Avandamet-GlaxoSmithKline-Approved
We predict Avandamet will continue to grow revenues in the coming year, primarily due to the overall growth in diabetes. We project peak U.S. revenues for Avandamet of $683.3 million in 2011 and peak worldwide revenues of $1.27 billion in the same year.

Avandia-GlaxoSmithKline-Approved
Avandia should enjoy a relatively large part of the market in the coming years. We project peak U.S. revenues for Avandia of $1.84 billion in 2008, with peak worldwide sales of $2.37 billion in 2006.

Avandaryl-GlaxoSmithKline-NDA-81% LOA (Average)
Avandaryl should see nice growth over the next several years, though will generate a smaller amount of revenue than some of the upcoming drugs. We project peak U.S. revenues for Avandaryl of $708.7 million in 2012, with peak worldwide sales of $1.48 billion in the same year.

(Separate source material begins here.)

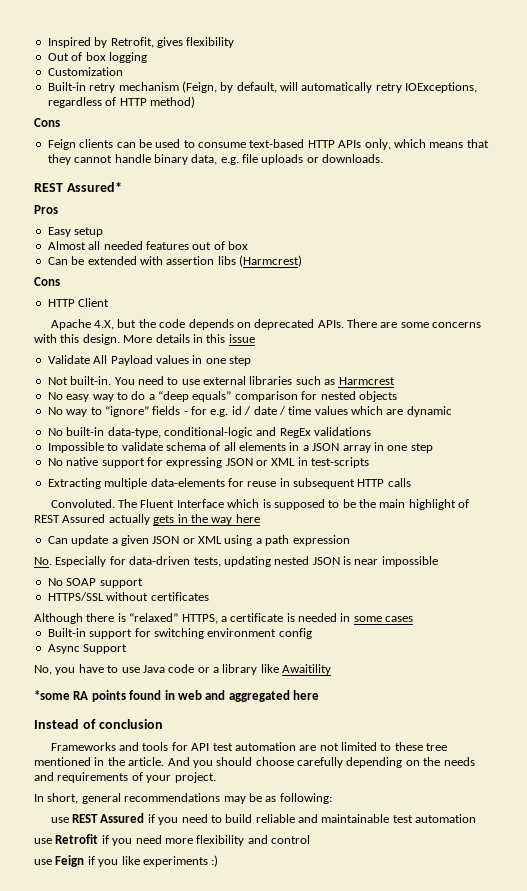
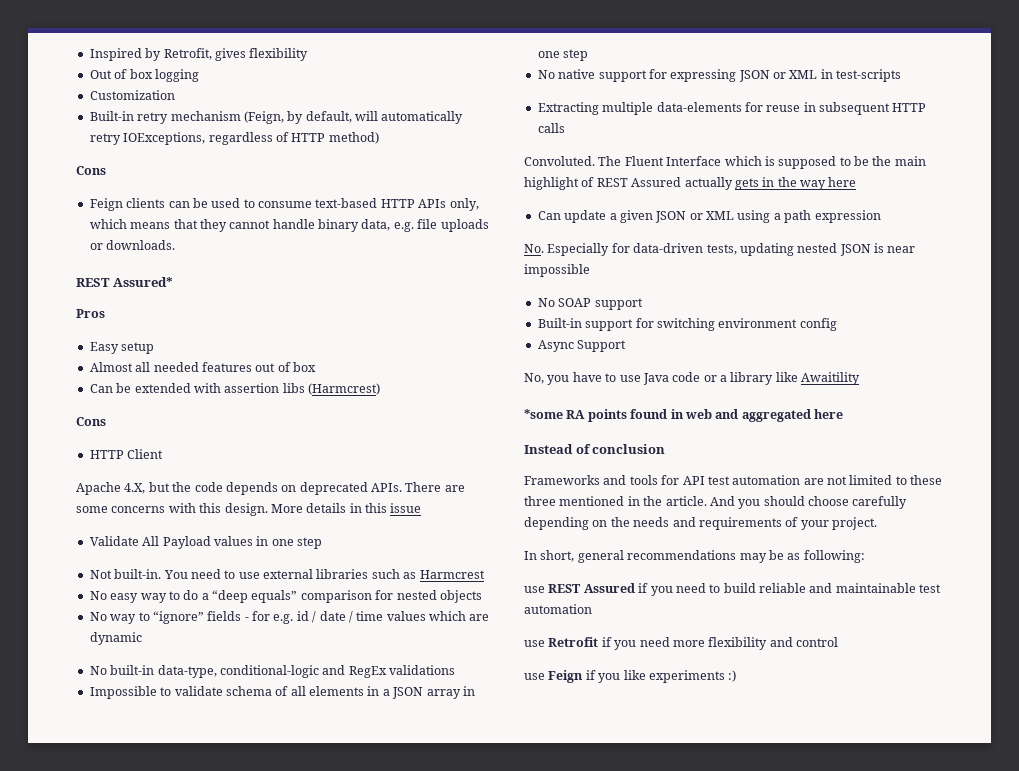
[47,592,209,601] [34,613,414,624] // HTTPS/SSL without certificates // Although there is “relaxed” HTTPS, a certificate is needed in some cases -> (643, 304) none
[426,743,448,751] tree -> [524,496,556,506] three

Muraglitazar-Bristol-Myers Squibb-NDA-81% LOA (Average)
Should Muraglitazar be approved it we feel it has less revenue potential than many of the other diabetes drugs. We project peak U.S. revenues for Muraglitazar of $753.1 million in 2012, with peak worldwide sales of $1.57 billion the same year.

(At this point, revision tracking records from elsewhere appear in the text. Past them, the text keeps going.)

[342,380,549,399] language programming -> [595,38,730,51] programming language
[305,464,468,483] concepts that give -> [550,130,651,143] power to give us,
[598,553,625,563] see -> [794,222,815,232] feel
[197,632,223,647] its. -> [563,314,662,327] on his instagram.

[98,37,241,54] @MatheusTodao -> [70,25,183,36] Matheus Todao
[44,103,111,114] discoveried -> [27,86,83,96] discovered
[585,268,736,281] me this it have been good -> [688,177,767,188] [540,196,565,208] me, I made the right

Exenatide-Amylin-NDA-96% LOA (15% Above Average)
While the market for Exenatide will be smaller, its expected approval should bode well for Amylin in 2005. We project peak U.S. revenues for Exenatide of $363.2 million in 2008, with peak worldwide revenue of $706 million in the same year. Currently we feel Amylin to be undervalued based on its 5 and 10 year drug pipeline values and upcoming catalysts that could propel the stock.

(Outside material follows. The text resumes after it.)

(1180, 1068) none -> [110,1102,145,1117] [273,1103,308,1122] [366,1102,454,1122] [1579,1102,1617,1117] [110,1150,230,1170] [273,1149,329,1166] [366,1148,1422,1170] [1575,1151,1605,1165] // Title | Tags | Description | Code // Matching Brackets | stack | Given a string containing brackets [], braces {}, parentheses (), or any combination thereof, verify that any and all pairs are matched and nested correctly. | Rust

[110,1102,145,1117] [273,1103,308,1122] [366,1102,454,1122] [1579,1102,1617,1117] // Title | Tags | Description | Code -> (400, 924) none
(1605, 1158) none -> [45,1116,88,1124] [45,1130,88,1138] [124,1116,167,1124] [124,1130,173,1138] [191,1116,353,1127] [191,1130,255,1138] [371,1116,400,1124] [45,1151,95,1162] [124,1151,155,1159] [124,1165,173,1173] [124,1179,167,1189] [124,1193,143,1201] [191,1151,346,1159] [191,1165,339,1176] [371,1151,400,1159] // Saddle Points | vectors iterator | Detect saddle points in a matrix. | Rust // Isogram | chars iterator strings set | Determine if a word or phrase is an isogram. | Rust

Symlin-Amylin-NDA-87% LOA (6% Above Average)
A Symlin approval in diabetes would make for a nice addition to Amylin’s future portfolio and could provide additional benefit to the drug’s chances in the obesity setting. We project peak U.S. revenues for Symlin for Type II diabetes of $367.9 million in 2012, with peak worldwide revenue of $779.6 million in 2013.

Galida-AstraZeneca-Phase III-67% LOA (Average)
If approved, Galida would be a much welcome revenue generator to AZN. We project peak U.S. revenues for Galida of $813.3 million in 2013, with peak worldwide revenue of $1.71 billion in the same year.

R483-Roche-Phase III-67% LOA (Average)
Should R483 gain approval, it should perform in a similar fashion to Galida. We project peak U.S. revenues for R483 of $813.3 million in 2013, with peak worldwide revenue of $1.65 billion in the same year.

LAF237-Novartis-Phase III-72% LOA (5% Above Average)
We feel LAF237’s revenue potential is among the largest in the diabetes market. We project peak U.S. revenues for LAF237 of $2.02 billion in 2013, with peak worldwide revenue of $4.27 billion in 2014.

MK-0431-Merck & Co.-Phase III-69% LOA (2% Above Average)
Similar to LAF237, MK-0431 should generate a large amount of revenue. We project peak U.S. revenues for MK-0431 of $2.02 billion in 2013, with peak worldwide sales of $4.34 billion in 2014.

Exenatide LAR-Amylin-Phase II-52% LOA (22% Above Average)
Good data on Exenatide LAR in 2005 could further boost Amylin’s stock. We feel its market potential is quite a bit greater than the short release version of Exenatide and as such would be a great addition for Amylin. We project peak U.S. revenues for Exenatide LAR of $1.72 billion in 2015, with peak worldwide revenue of $3.54 billion in the same year.

BVT.3498-Biovitrum-Phase II-36% LOA (6% Above Average)
While its potential approval is further down the road, BVT.3498 has the potential to be a multi-billion dollar drug worldwide. We project peak U.S. revenues for BVT.3498 of $990.2 million in 2015, with peak worldwide revenue of $2.08 billion in the same year.

T131-Amgen-Phase II-30% LOA (Average)
T131 should be on the smaller side of the diabetes’ revenue generators. We project peak U.S. revenues for T131 of $348.4 million in 2015, with peak worldwide revenue of $731.1 million in the same year.

677954-GlaxoSmithKline-Phase II-30% LOA (Average)
We project peak annual U.S. revenues for 677954 of $495.1 million in 2015, with peak worldwide revenue of $1.44 billion in the same year.